-- Exercise objective --
Print the lines of the data, starting with the first, up to and including the line where "for Specific Populations" appears.

-- Data to process --
--*--

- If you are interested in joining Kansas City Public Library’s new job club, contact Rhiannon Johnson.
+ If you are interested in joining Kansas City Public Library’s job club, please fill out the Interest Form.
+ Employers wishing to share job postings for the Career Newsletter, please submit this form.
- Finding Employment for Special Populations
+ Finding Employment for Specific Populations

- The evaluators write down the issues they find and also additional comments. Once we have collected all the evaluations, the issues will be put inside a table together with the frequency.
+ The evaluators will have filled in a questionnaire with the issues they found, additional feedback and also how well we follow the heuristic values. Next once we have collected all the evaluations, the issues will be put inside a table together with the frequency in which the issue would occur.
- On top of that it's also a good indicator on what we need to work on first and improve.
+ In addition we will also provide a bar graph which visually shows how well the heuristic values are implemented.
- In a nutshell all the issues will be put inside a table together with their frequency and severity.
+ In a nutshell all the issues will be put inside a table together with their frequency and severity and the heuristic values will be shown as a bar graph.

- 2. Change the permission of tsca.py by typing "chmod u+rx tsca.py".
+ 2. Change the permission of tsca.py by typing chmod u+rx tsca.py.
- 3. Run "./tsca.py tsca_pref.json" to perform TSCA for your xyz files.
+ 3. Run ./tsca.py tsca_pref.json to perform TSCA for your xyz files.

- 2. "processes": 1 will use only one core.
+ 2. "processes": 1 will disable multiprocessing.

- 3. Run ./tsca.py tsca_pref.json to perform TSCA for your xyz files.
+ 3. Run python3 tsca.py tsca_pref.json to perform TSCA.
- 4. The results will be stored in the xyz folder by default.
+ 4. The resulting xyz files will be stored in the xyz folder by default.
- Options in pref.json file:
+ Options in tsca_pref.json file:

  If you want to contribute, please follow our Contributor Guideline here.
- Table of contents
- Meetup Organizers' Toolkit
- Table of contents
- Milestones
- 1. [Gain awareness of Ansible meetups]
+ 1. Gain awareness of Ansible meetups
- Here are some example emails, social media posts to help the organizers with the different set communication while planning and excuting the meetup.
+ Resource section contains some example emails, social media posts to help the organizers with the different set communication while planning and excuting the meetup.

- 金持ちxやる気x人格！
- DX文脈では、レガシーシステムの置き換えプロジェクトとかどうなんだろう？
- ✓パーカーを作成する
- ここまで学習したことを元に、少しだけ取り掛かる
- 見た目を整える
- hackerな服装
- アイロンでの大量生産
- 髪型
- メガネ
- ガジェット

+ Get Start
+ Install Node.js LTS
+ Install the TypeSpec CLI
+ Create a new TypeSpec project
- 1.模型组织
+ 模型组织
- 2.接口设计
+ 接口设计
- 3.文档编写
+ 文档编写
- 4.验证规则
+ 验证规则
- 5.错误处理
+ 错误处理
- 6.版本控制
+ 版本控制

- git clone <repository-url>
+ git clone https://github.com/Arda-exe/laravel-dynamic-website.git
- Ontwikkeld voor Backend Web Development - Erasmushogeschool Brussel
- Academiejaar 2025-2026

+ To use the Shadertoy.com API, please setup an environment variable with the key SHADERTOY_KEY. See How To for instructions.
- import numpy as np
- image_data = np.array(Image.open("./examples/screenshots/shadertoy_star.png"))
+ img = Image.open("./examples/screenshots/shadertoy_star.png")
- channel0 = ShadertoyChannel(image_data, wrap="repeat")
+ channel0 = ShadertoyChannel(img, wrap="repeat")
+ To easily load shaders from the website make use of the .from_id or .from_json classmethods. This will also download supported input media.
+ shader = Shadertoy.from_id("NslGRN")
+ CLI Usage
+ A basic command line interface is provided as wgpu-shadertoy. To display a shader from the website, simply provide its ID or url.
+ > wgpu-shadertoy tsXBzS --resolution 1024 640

--*--

-- The answer --
- If you are interested in joining Kansas City Public Library’s new job club, contact Rhiannon Johnson.
+ If you are interested in joining Kansas City Public Library’s job club, please fill out the Interest Form.
+ Employers wishing to share job postings for the Career Newsletter, please submit this form.
- Finding Employment for Special Populations
+ Finding Employment for Specific Populations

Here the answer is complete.